#### RECORD EXCERPTS ####
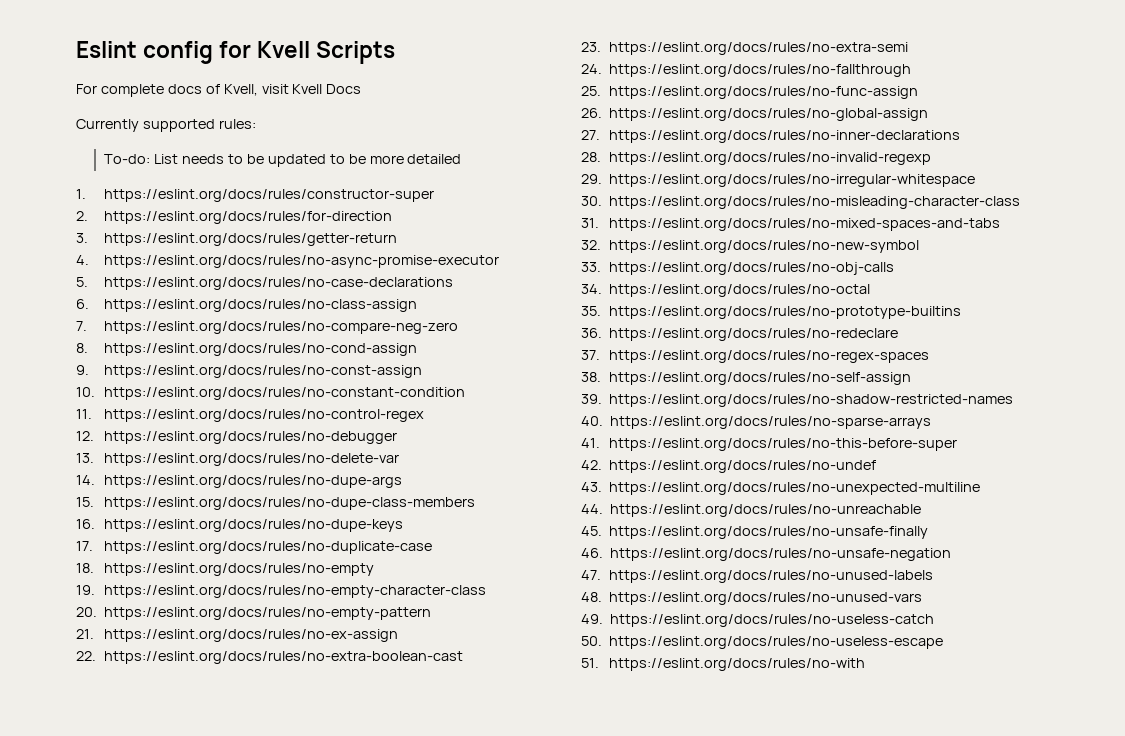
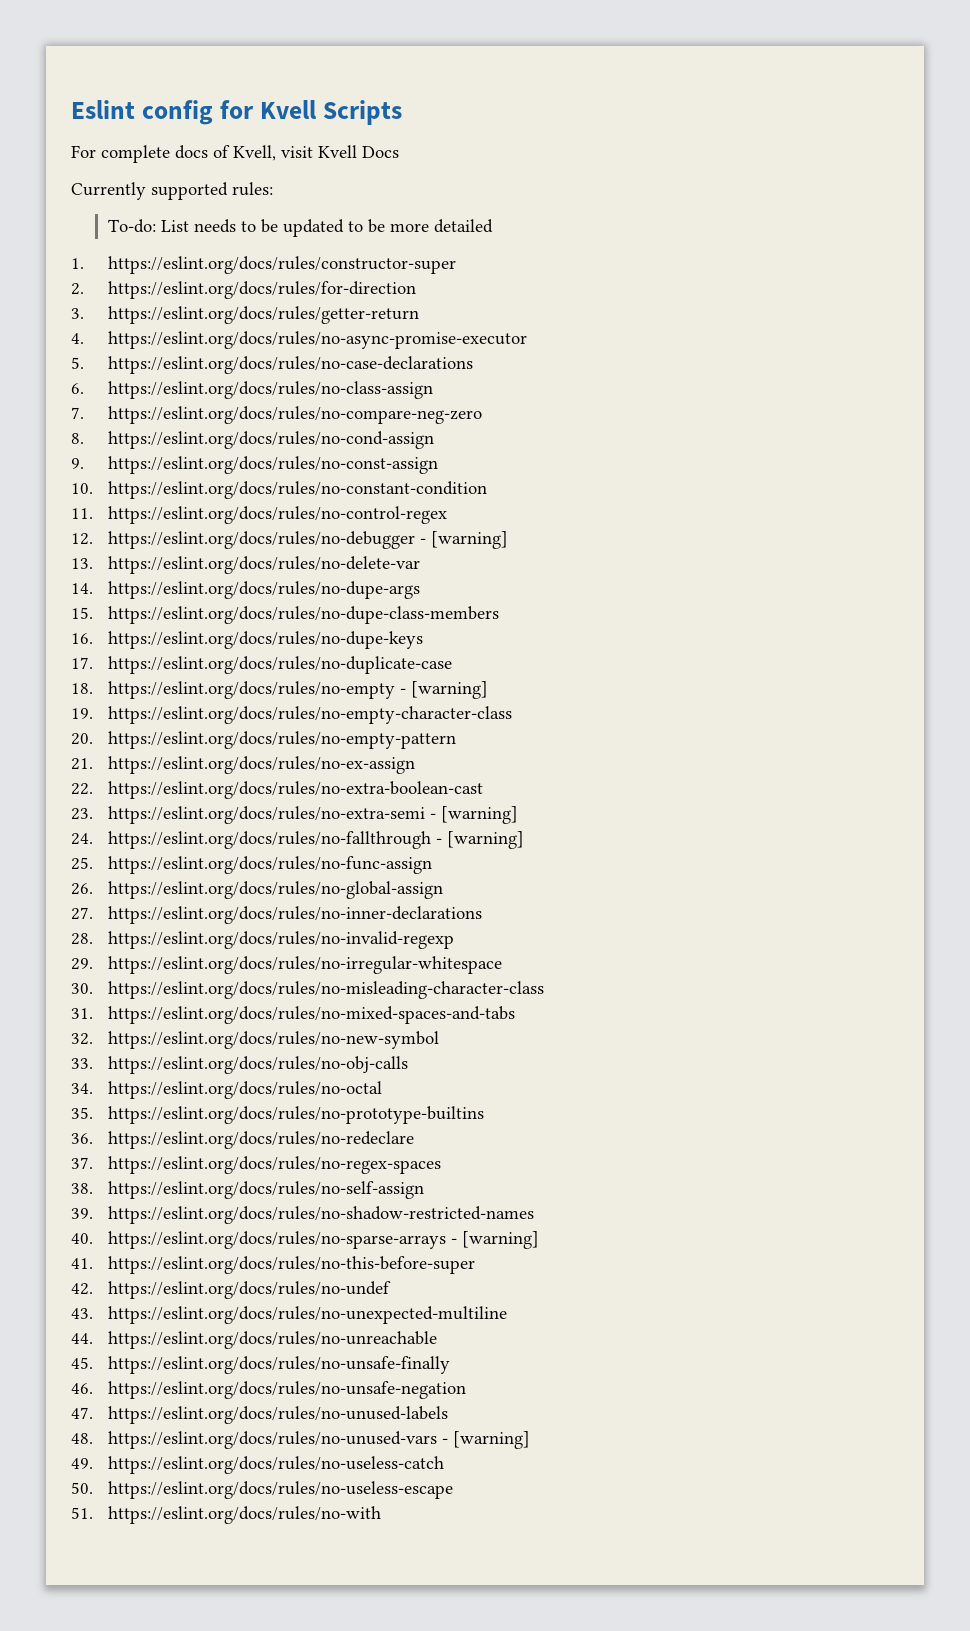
- 12. https://eslint.org/docs/rules/no-debugger
+ 12. https://eslint.org/docs/rules/no-debugger - [warning]
- 18. https://eslint.org/docs/rules/no-empty
+ 18. https://eslint.org/docs/rules/no-empty - [warning]
- 23. https://eslint.org/docs/rules/no-extra-semi
+ 23. https://eslint.org/docs/rules/no-extra-semi - [warning]
- 24. https://eslint.org/docs/rules/no-fallthrough
+ 24. https://eslint.org/docs/rules/no-fallthrough - [warning]
- 40. https://eslint.org/docs/rules/no-sparse-arrays
+ 40. https://eslint.org/docs/rules/no-sparse-arrays - [warning]
- 48. https://eslint.org/docs/rules/no-unused-vars
+ 48. https://eslint.org/docs/rules/no-unused-vars - [warning]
####
## [EXERCISE DIRECTIONS]
With the entries above as the source, set down exactly the lines from the one holding "- 48. https://eslint.org/docs/rules/no-unused-vars" through the last line, both ends included.

## [TASK RESULT]
- 48. https://eslint.org/docs/rules/no-unused-vars
+ 48. https://eslint.org/docs/rules/no-unused-vars - [warning]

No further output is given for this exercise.